Record extracts START
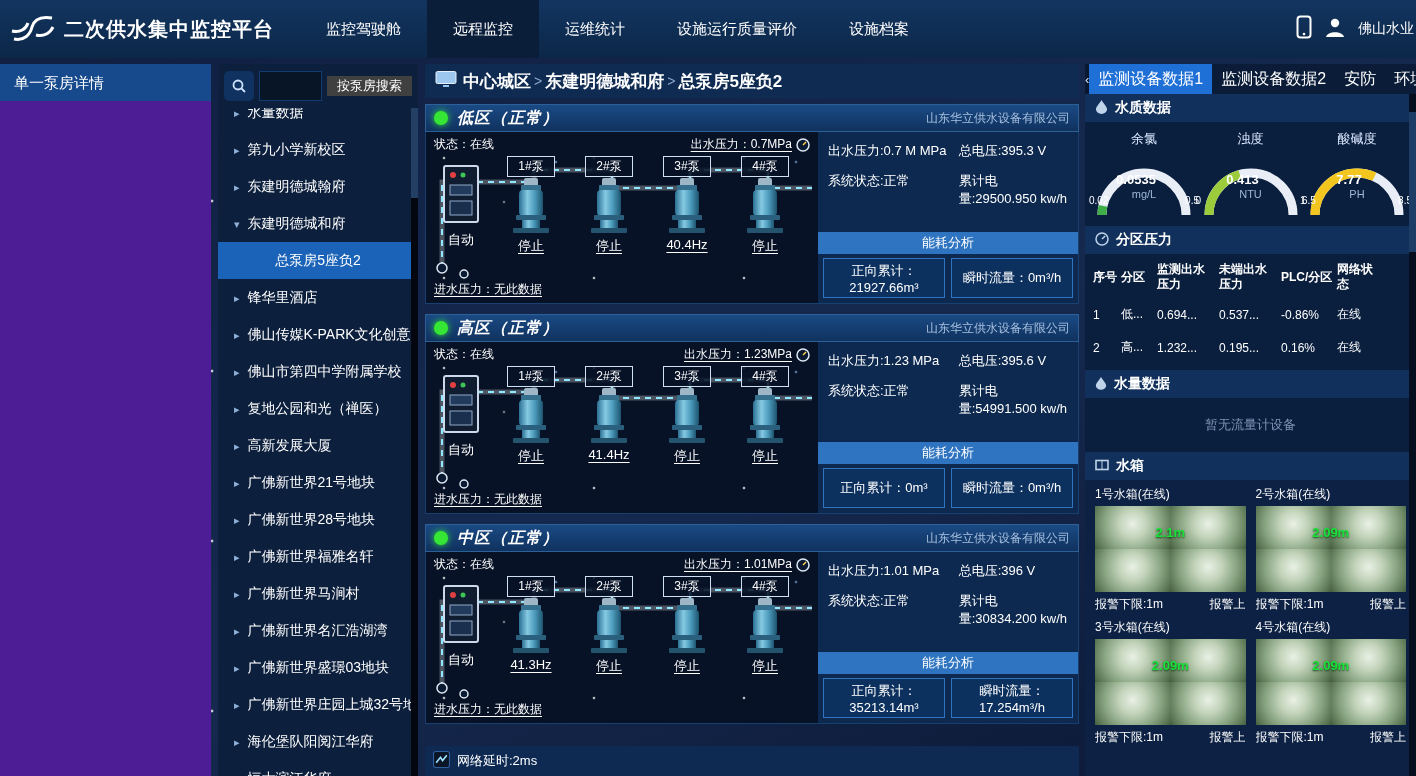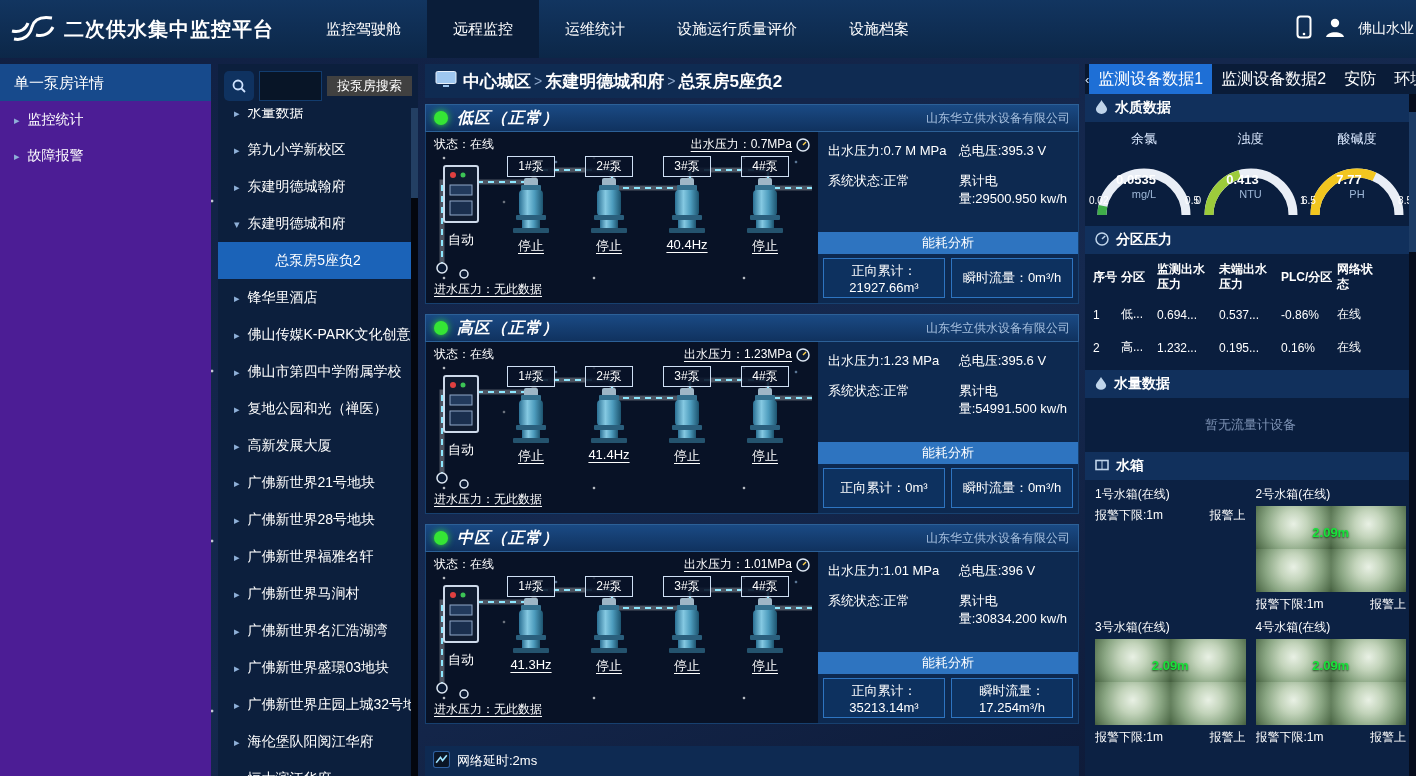--- a/index.html
+++ b/index.html
@@ -153,24 +153,20 @@
           <circle cx="11" cy="7" r="4.2" fill="#fff"></circle>
           <path d="M2,21 C3,14.5 19,14.5 20,21 Z" fill="#fff"></path>
         </svg>
     </span>
     <span class="user-label">佛山水业</span>
   </div>
 </header>
 
 <aside class="sidebar1">
   <div class="sb-header">单一泵房详情</div>
-  <div id="sbMenu">
-      <div class="sb-item"><span class="sb-arrow">▸</span><span>监控统计</span></div>
-      <div class="sb-item"><span class="sb-arrow">▸</span><span>故障报警</span></div>
-    </div>
 </aside>
 
 <aside class="sidebar2">
   <div class="search-row">
     <span class="search-ic">
       <svg width="16" height="16" viewBox="0 0 16 16">
           <circle cx="7" cy="7" r="4.5" fill="none" stroke="#cfe3ff" stroke-width="1.8"></circle>
           <line x1="10.5" y1="10.5" x2="14" y2="14" stroke="#cfe3ff" stroke-width="1.8"></line>
         </svg>
     </span>
@@ -620,20 +616,23 @@
       <svg width="14" height="14" viewBox="0 0 14 14">
           <rect x="1" y="2.5" width="12" height="9" fill="none" stroke="#bfd4ea" stroke-width="1.6"></rect>
           <line x1="7" y1="2.5" x2="7" y2="11.5" stroke="#bfd4ea" stroke-width="1"></line>
         </svg>
     </span>
     <span>水箱</span>
   </div>
   <div class="tanks" id="tanks">
       <div class="tank-cell">
         <div class="tank-name">1号水箱(在线)</div>
+        <div class="tank-img">
+          <span class="tank-level">2.1m</span>
+        </div>
         <div class="tank-alarms">
           <span>报警下限:1m</span>
           <span>报警上</span>
         </div>
       </div>
       <div class="tank-cell">
         <div class="tank-name">2号水箱(在线)</div>
         <div class="tank-img">
           <span class="tank-level">2.09m</span>
         </div>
Record extracts END
What the task asks
Pictures stay out; everything else in the records gets copied exactly.

Result of this exercise
--- a/index.html
+++ b/index.html
@@ -153,24 +153,20 @@
           <circle cx="11" cy="7" r="4.2" fill="#fff"></circle>
           <path d="M2,21 C3,14.5 19,14.5 20,21 Z" fill="#fff"></path>
         </svg>
     </span>
     <span class="user-label">佛山水业</span>
   </div>
 </header>
 
 <aside class="sidebar1">
   <div class="sb-header">单一泵房详情</div>
-  <div id="sbMenu">
-      <div class="sb-item"><span class="sb-arrow">▸</span><span>监控统计</span></div>
-      <div class="sb-item"><span class="sb-arrow">▸</span><span>故障报警</span></div>
-    </div>
 </aside>
 
 <aside class="sidebar2">
   <div class="search-row">
     <span class="search-ic">
       <svg width="16" height="16" viewBox="0 0 16 16">
           <circle cx="7" cy="7" r="4.5" fill="none" stroke="#cfe3ff" stroke-width="1.8"></circle>
           <line x1="10.5" y1="10.5" x2="14" y2="14" stroke="#cfe3ff" stroke-width="1.8"></line>
         </svg>
     </span>
@@ -620,20 +616,23 @@
       <svg width="14" height="14" viewBox="0 0 14 14">
           <rect x="1" y="2.5" width="12" height="9" fill="none" stroke="#bfd4ea" stroke-width="1.6"></rect>
           <line x1="7" y1="2.5" x2="7" y2="11.5" stroke="#bfd4ea" stroke-width="1"></line>
         </svg>
     </span>
     <span>水箱</span>
   </div>
   <div class="tanks" id="tanks">
       <div class="tank-cell">
         <div class="tank-name">1号水箱(在线)</div>
+        <div class="tank-img">
+          <span class="tank-level">2.1m</span>
+        </div>
         <div class="tank-alarms">
           <span>报警下限:1m</span>
           <span>报警上</span>
         </div>
       </div>
       <div class="tank-cell">
         <div class="tank-name">2号水箱(在线)</div>
         <div class="tank-img">
           <span class="tank-level">2.09m</span>
         </div>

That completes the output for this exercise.